[Biophp-dev] Genephp and Biophp

Nico Stuurman biophp-dev@bioinformatics.org
Mon, 28 Apr 2003 18:02:10 -0700


> I'm certain a "middle ground" can be worked out, but there isn't
> much point in immediately "throwing together" both sets of code as they
> are now - the two sets of code are CURRENTLY approaching from different
> (somewhat incompatible) philosophies.
>

> GenePHP is "a library", and currently seems to be tightly connected to 
> itself
> - for example, the way the GenePHP::Parsers all return only 
> GenePHP::seq
> objects.
>
> BioPHP is "modules", designed to be independent as possible but 
> interoperable
> (the parsers stand alone and can be used outside the context of other 
> BioPHP
> modules, for example, and they return strings or arrays than can 
> either be
> imported into a sequence object or used independently).
>

I have to confess that I have not yet looked to much at Sean's code, in 
part since I couldn't find it since a few days ago.  However, I don't 
completely understand the idea of modules that return arrays and 
strings.  I am talking from the point of view of an application 
programmer (and I do think that both you and Serge target application 
programmers).  For parsers, for instance, I would want them to return 
the same data structure independent of the format I put into them.  
Also, the parsers should have the same API independent of the data they 
are parsing.  Otherwise, it will become a pretty confusing bunch of 
scripts.  To me, it seems quite logical to use a class as the output if 
the parsers, but the only thing that is important is that every parser 
returns the same datastructure and that they all have the same 
behavior.  The parse class that is now in the biophp cvs (under 
genephp) does just that (and you can easily use that class - with the 
seq class - without the rest of the genephp classes.

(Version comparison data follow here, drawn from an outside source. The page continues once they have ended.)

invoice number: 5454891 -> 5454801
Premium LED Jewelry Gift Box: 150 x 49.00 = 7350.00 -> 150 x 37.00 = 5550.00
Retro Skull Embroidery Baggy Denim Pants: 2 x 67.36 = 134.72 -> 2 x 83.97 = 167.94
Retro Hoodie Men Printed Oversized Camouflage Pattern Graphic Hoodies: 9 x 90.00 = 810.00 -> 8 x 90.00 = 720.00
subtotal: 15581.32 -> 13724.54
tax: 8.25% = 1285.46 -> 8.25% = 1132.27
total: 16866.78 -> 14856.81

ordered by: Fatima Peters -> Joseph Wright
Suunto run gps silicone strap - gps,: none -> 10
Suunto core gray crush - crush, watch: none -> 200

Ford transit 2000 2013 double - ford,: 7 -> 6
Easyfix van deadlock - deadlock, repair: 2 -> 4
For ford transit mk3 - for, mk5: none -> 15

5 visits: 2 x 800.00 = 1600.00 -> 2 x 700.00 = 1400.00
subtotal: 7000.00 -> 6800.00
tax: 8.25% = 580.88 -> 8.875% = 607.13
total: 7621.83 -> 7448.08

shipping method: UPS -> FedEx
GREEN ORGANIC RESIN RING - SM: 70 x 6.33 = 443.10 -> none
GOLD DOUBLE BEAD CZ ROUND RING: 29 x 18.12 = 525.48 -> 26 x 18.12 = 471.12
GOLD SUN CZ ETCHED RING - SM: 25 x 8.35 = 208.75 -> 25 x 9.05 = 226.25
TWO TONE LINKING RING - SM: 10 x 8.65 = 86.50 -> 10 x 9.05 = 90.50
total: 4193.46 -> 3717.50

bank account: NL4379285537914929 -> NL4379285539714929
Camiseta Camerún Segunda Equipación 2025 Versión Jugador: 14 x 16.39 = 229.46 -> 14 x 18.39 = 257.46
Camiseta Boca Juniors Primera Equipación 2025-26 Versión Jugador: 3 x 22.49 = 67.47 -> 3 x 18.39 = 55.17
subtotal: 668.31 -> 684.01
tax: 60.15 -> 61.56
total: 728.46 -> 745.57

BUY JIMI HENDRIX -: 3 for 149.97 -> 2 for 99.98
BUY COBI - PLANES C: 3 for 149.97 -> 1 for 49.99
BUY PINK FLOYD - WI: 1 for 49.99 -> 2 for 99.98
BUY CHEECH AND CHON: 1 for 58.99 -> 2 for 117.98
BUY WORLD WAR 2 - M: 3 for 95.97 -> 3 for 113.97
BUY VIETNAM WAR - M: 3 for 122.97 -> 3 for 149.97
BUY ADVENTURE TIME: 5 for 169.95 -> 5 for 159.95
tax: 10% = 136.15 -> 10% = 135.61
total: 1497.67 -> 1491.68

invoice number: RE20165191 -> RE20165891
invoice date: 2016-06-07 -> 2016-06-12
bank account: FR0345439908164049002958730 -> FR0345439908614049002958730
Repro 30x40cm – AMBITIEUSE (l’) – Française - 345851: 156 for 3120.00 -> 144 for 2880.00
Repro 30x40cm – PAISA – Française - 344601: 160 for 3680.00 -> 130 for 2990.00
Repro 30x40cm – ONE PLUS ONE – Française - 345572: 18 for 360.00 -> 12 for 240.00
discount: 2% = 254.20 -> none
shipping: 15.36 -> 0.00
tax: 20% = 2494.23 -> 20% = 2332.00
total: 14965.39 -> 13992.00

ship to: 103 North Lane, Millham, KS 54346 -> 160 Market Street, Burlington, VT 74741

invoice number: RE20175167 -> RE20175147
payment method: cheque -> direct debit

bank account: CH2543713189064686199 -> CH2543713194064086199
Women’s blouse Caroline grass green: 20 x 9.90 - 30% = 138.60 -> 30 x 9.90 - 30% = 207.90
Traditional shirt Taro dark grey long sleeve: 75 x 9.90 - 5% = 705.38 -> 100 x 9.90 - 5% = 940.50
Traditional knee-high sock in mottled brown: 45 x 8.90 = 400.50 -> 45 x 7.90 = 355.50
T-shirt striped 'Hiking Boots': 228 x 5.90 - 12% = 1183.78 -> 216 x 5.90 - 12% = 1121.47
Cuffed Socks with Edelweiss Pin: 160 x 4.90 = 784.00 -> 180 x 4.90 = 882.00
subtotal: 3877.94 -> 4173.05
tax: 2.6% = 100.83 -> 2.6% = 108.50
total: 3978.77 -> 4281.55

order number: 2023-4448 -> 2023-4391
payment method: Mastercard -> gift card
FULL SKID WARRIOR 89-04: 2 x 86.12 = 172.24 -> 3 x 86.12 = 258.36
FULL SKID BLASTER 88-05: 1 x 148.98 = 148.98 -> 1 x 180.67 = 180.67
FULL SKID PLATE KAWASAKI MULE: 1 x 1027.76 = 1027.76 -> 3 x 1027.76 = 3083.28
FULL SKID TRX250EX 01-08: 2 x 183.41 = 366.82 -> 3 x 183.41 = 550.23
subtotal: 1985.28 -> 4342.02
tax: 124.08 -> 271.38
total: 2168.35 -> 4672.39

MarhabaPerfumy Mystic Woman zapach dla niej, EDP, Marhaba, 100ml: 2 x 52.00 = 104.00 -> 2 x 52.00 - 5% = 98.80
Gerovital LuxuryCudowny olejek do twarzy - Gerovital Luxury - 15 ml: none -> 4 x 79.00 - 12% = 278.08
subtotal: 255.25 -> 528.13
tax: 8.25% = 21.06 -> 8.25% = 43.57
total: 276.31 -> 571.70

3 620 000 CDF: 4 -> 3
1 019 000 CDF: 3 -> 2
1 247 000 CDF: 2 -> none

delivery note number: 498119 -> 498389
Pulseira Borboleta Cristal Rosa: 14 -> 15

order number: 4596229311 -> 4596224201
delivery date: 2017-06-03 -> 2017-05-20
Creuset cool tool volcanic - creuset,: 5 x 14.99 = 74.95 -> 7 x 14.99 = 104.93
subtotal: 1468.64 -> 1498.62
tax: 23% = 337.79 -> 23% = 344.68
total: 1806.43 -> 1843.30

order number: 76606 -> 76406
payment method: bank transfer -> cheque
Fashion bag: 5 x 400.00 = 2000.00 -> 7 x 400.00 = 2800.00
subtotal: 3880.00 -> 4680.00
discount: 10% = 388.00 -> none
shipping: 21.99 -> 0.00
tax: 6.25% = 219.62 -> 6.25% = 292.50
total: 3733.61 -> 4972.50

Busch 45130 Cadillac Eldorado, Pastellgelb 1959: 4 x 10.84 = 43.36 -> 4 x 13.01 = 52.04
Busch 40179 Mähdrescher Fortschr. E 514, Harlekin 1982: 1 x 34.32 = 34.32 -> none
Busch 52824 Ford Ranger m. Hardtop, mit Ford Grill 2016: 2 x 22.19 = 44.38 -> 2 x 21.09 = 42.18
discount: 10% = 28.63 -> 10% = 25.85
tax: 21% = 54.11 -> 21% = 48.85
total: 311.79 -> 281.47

> So, if we throw everything together as it is, pretty much everything 
> I've
> done disappears anyway, since it doesn't tightly couple into the 
> GenePHP
> layout.
>

I don't think so, your esearch modules should be immediately useful 
(now cvs works, I'll have a look at it soon).  We are all here talking 
about setting something up that will be as useful as possible to 
ourselves and everyone else.  We will all sometimes write code that 
becomes superfluous, but the fun thing here is that we can learn from 
each other and help each other and make something that is much better 
than when we were doing it alone.  Sometimes it can hurt a little, but 
if we all try work together it will be much more rewarding in the long 
run.


> The solution/"middle ground" would mean GenePHP being somewhat 
> redesigned
> to allow for more "independent" modules to be a part of it (e.g. to 
> pass
> data more often between modules/classes as standard arrays rather than
> GenePHP objects, so as to make it easier to "drop in" new components) 
> but
> I'm reluctant to ask that.  Not because I don't think it'd be a good 
> idea
> (obviously I do) but because I hate the idea of making demands that 
> other
> independent volunteer programmers rewrite their code to accomodate me. 
> Maybe
> I'm just insecure that way :-)


I think that independent programmers will be very thankful for simple, 
well designed data-structures that they can use without fuss in their 
programs.  I completely agree with you that we should work towards 
small self-contained modules that can also be used as much as possible 
without needing everything and the kitchen sink.  However, if you don't 
structure the data that are coming in, then why would an application 
programmer even bother to use your code?
As an example, you can now throw 4 different types of sequence data 
file formats at the parse class (as a file or as a string), and it will 
return the same kind of data structure for each of them.  The only 
thing I have to do in my phplabware project is to write the class  to 
the structure I have in my SQL database.

> I DO think a less-tight coupling would make it easier to contribute 
> modules
> to the framework, but that's me.

It will be easiest if we all decide on the underlying datastructures we 
are going to use (and Serge is doing a great job there, even though I 
don't agree with everything he suggests).  Once the datastructures are 
in place (and they are good), programming will be easy (actually, the 
better the datastructures, the easier the programming).


B.t.w I just read the term 'standard arrays' in your previous 
paragraph.  Aren't 'standard arrays' and Genephp objects the same?  I 
mean the classes that Serge proposes are open to discussion (I hope) 
and classes are nothing more than arrays to which you can add 
functions.  So, aren't we talking about the same thing?


Again, I hope we can do this all together



Best,


Nico